Objectives. To examine the relationship between prostate size and the method of cancer detection in men with organ-confined prostate cancer, and compare prostate size in men with and without cancer.

Methods. Prostate volume was evaluated in 720 men who had undergone radical prostatectomy for Stage T1c or Stage T2 cancer. Men with Stage T2 cancer were divided into those treated before 1989 (when widespread prostate-specific antigen [PSA] testing began), or not. Gland volume was also examined in 265 men participating in the Baltimore Longitudinal Study of Aging who had no clinical evidence of cancer. Volumes were compared using linear regression to allow for age.

Results.

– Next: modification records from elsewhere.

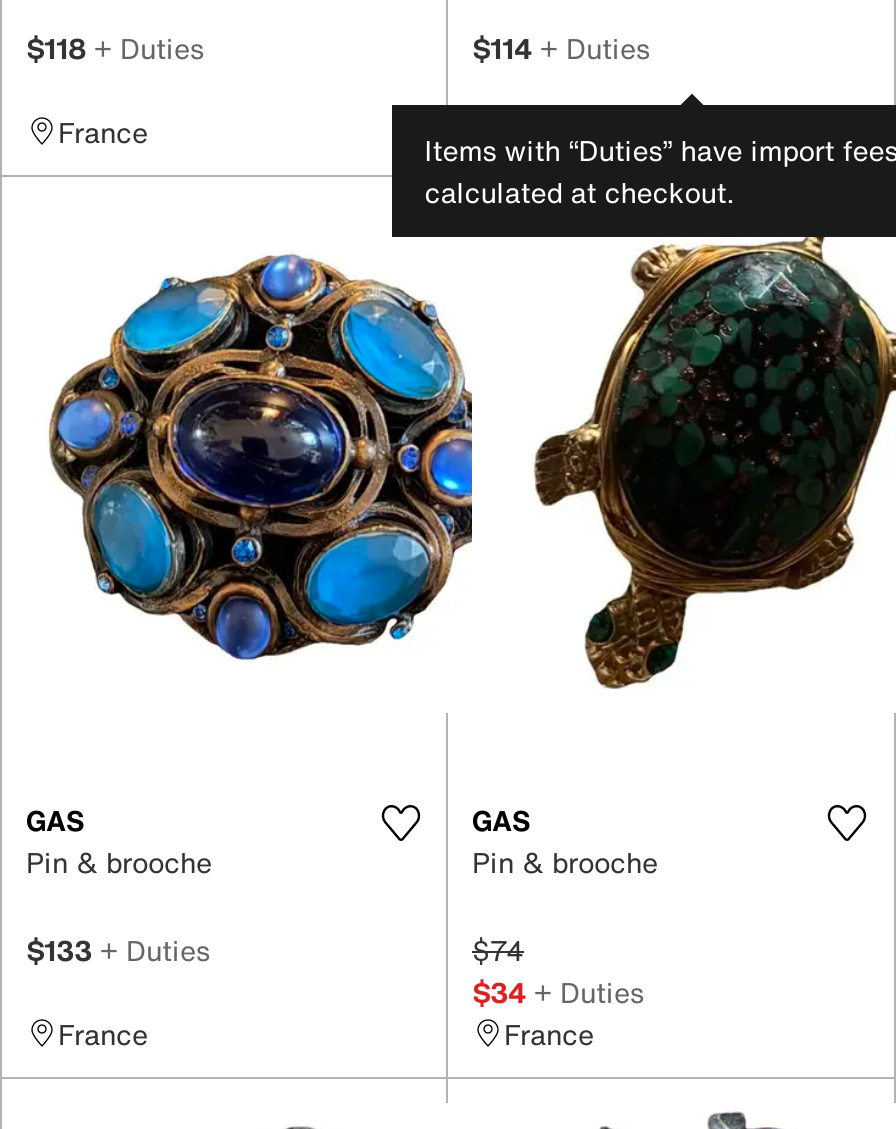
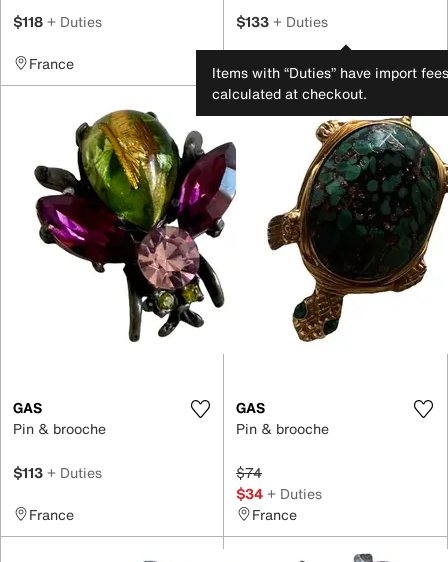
- $114 + Duties
+ $133 + Duties

- [image]
+ [image]

- $133 + Duties
+ $113 + Duties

Prostate volume in men with Stage T1c cancer was statistically significantly larger than in men with Stage T2 cancer diagnosed in the pre-PSA era after adjusting for age (P = 0.0001), and statistically significantly larger than in men without cancer above age 47 years based on 95% confidence intervals. Prostate volumes in men with Stage T2 cancer diagnosed in the pre-PSA era and in men without cancer were not statistically significantly different.

Conclusions. Prostate volume in men with PSA-detected, organ-confined cancer is larger than in men with palpable organ-confined cancer diagnosed in either the pre-PSA era or PSA era. These discrepancies may reflect a diagnostic bias due to the effect of benign prostatic hyperplasia on serum PSA that results in the selection of men with larger prostates for biopsy.